Problem description: I would like each line of the data that holds the word "radius" copied out.

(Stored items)
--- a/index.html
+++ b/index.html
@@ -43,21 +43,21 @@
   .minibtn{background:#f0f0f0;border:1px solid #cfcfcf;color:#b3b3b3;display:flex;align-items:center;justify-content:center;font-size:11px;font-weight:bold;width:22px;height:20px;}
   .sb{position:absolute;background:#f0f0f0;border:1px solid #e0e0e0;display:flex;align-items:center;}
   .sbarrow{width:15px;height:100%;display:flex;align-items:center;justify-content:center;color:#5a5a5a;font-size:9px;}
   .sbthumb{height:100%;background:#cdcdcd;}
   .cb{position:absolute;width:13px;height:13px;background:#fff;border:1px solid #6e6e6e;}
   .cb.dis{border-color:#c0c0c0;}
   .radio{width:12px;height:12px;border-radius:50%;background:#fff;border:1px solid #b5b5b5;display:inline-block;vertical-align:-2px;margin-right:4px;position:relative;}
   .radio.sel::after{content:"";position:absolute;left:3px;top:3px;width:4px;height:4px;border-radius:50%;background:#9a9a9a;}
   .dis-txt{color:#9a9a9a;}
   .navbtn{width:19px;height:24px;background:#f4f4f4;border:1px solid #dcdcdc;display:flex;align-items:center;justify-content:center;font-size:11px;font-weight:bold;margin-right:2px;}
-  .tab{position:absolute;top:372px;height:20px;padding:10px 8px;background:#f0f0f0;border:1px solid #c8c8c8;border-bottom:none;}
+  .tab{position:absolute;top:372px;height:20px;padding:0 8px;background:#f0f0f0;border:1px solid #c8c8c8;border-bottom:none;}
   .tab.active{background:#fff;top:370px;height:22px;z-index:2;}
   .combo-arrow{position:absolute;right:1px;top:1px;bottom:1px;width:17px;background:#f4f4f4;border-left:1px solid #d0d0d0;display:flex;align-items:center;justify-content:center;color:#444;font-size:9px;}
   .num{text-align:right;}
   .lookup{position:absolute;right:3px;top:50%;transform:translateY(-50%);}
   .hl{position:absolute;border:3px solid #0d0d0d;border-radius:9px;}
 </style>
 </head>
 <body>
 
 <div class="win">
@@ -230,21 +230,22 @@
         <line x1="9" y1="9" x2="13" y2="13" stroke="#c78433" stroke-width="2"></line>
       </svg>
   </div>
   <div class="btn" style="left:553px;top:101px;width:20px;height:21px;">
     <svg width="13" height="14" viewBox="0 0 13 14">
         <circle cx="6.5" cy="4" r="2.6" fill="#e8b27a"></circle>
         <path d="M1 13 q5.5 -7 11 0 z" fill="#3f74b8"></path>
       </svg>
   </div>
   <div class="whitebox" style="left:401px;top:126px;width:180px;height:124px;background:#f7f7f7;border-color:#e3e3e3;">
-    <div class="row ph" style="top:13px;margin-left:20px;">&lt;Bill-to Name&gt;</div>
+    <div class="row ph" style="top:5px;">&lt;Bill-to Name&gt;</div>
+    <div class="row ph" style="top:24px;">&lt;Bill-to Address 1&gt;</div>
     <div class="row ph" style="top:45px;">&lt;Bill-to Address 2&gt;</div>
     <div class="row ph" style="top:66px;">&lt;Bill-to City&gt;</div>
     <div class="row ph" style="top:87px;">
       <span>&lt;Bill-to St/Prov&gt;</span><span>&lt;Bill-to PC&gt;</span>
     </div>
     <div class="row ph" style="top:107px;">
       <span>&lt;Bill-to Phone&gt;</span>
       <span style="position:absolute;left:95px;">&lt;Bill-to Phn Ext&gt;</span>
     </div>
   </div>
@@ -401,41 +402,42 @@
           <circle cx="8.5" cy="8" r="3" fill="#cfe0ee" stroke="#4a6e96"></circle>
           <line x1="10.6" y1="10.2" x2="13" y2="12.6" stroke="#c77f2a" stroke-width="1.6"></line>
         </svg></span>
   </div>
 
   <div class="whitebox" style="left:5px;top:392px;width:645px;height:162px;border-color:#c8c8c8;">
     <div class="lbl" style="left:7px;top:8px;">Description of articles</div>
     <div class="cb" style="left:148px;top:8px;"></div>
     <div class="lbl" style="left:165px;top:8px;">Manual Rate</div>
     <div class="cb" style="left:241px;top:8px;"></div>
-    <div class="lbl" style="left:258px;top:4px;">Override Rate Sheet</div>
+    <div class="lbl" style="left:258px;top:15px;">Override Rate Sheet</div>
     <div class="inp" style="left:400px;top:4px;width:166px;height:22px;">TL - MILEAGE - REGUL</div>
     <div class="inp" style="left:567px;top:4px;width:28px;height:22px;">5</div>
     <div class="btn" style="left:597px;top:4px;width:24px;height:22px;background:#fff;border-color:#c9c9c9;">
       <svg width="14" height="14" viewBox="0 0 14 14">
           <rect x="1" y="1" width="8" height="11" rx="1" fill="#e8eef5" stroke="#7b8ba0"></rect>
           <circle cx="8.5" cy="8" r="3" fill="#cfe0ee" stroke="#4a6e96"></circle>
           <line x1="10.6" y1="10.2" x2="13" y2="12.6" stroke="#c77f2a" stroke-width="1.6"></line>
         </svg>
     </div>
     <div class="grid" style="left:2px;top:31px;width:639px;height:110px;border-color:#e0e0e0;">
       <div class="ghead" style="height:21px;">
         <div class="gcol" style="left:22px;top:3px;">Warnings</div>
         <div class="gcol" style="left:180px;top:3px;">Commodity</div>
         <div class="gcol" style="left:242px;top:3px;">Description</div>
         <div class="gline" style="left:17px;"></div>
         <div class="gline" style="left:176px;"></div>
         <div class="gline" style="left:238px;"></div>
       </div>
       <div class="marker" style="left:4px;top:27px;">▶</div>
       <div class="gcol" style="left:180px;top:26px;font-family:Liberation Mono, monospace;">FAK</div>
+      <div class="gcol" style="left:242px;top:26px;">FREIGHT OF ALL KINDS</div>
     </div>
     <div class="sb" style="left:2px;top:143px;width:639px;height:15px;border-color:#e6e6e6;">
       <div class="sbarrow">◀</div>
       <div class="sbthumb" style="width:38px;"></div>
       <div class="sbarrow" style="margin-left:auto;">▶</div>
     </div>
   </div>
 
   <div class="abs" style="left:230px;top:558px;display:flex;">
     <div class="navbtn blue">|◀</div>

Task solution:
   .radio{width:12px;height:12px;border-radius:50%;background:#fff;border:1px solid #b5b5b5;display:inline-block;vertical-align:-2px;margin-right:4px;position:relative;}
   .radio.sel::after{content:"";position:absolute;left:3px;top:3px;width:4px;height:4px;border-radius:50%;background:#9a9a9a;}
   .hl{position:absolute;border:3px solid #0d0d0d;border-radius:9px;}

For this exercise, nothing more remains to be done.